[What needs to be done]:
Directions for the data below: repeat exactly the lines from the one with "height: 23px ->" through the one with "left: 201px ->", both included, and omit all pictures.

[Extracted data]:
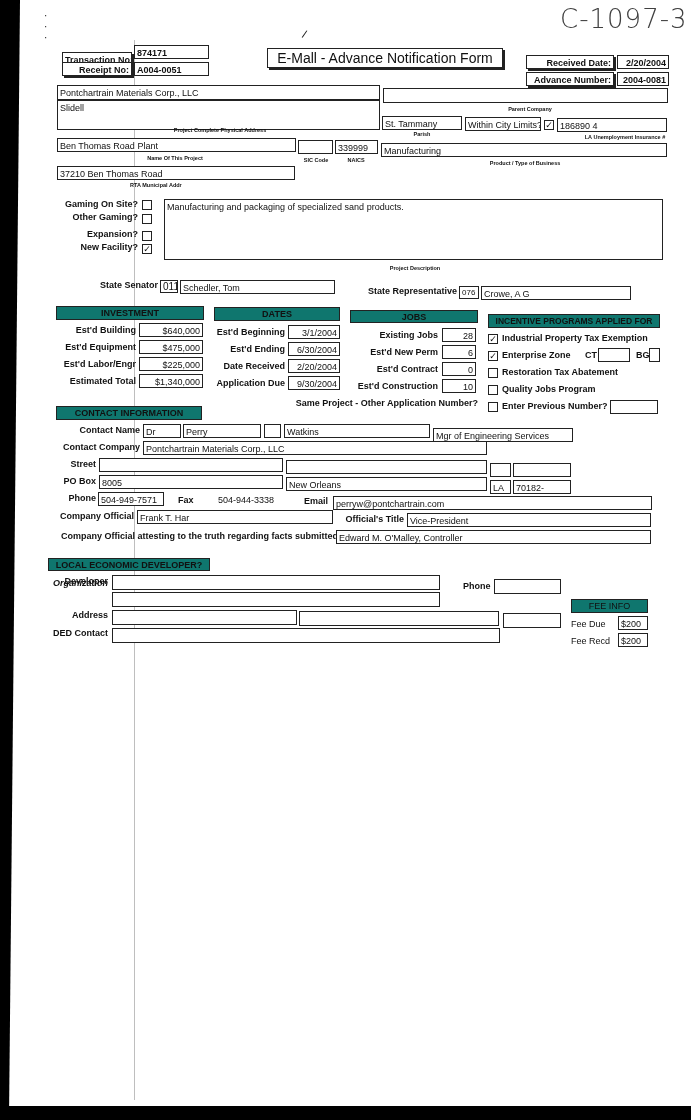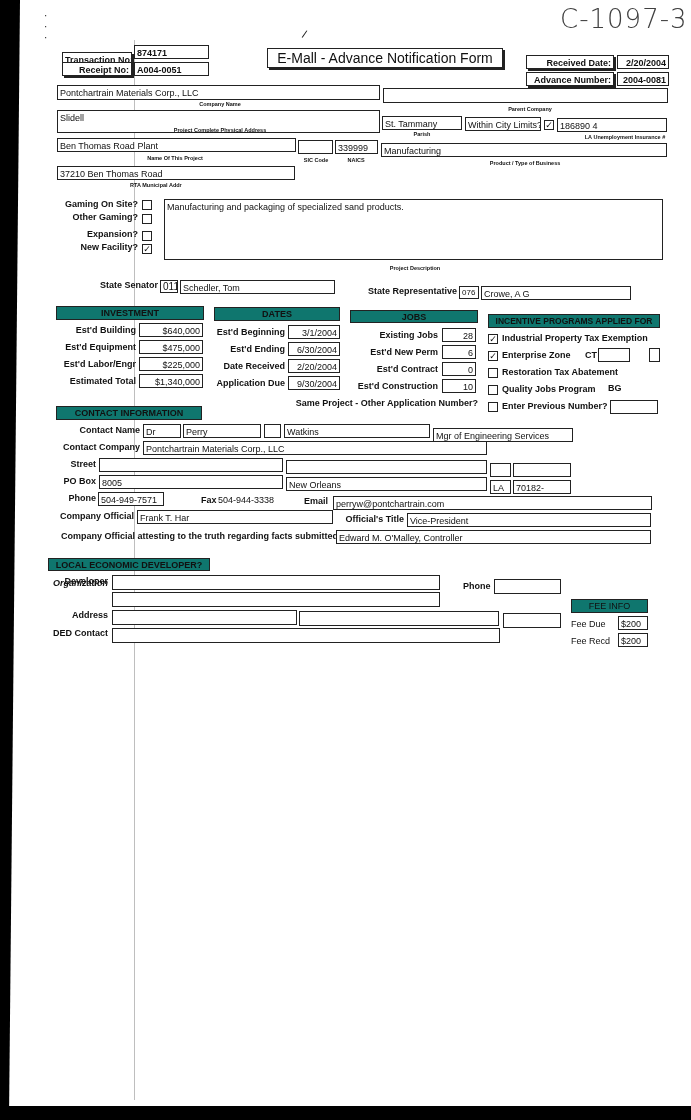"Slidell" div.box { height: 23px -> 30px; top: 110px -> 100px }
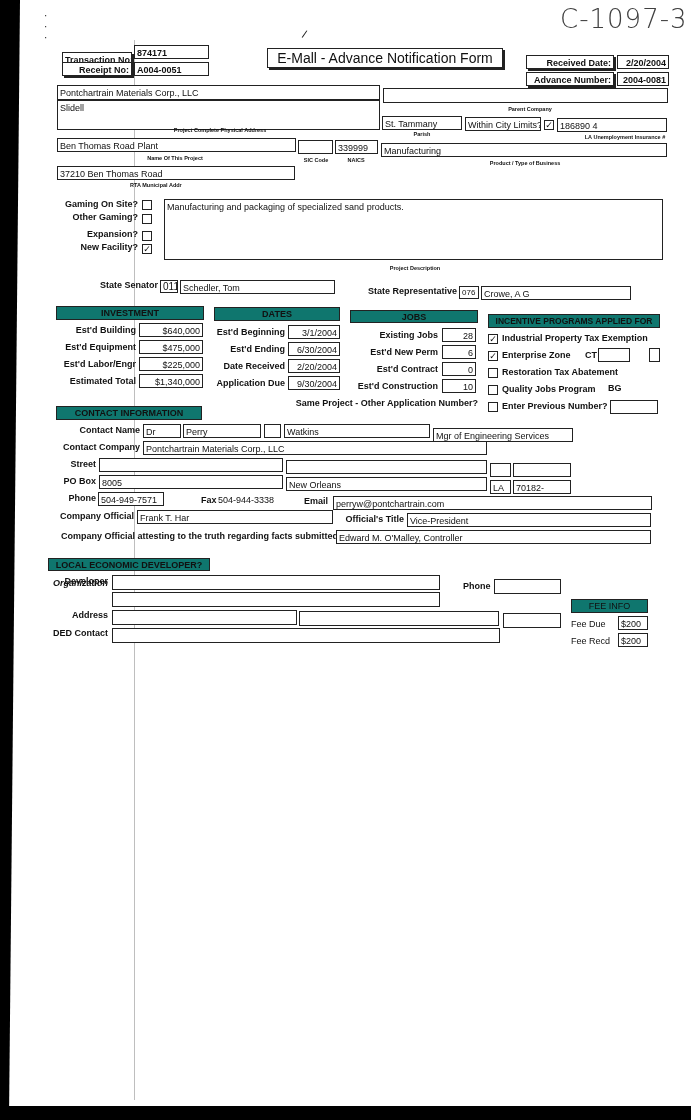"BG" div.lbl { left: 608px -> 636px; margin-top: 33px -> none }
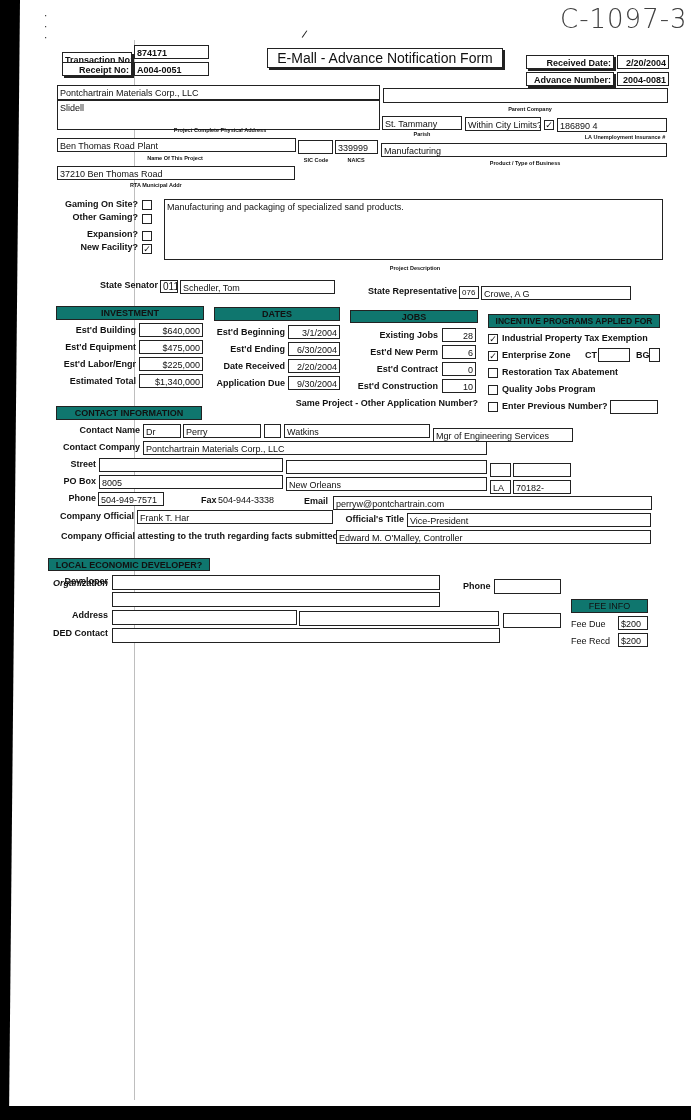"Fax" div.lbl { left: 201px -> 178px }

--

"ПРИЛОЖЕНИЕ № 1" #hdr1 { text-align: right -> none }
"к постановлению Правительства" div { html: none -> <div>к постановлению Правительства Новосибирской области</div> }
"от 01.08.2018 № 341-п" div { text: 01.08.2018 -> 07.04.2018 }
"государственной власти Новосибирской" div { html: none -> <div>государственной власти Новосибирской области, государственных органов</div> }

[Finished exercise]:
"Slidell" div.box { height: 23px -> 30px; top: 110px -> 100px }
"BG" div.lbl { left: 608px -> 636px; margin-top: 33px -> none }
"Fax" div.lbl { left: 201px -> 178px }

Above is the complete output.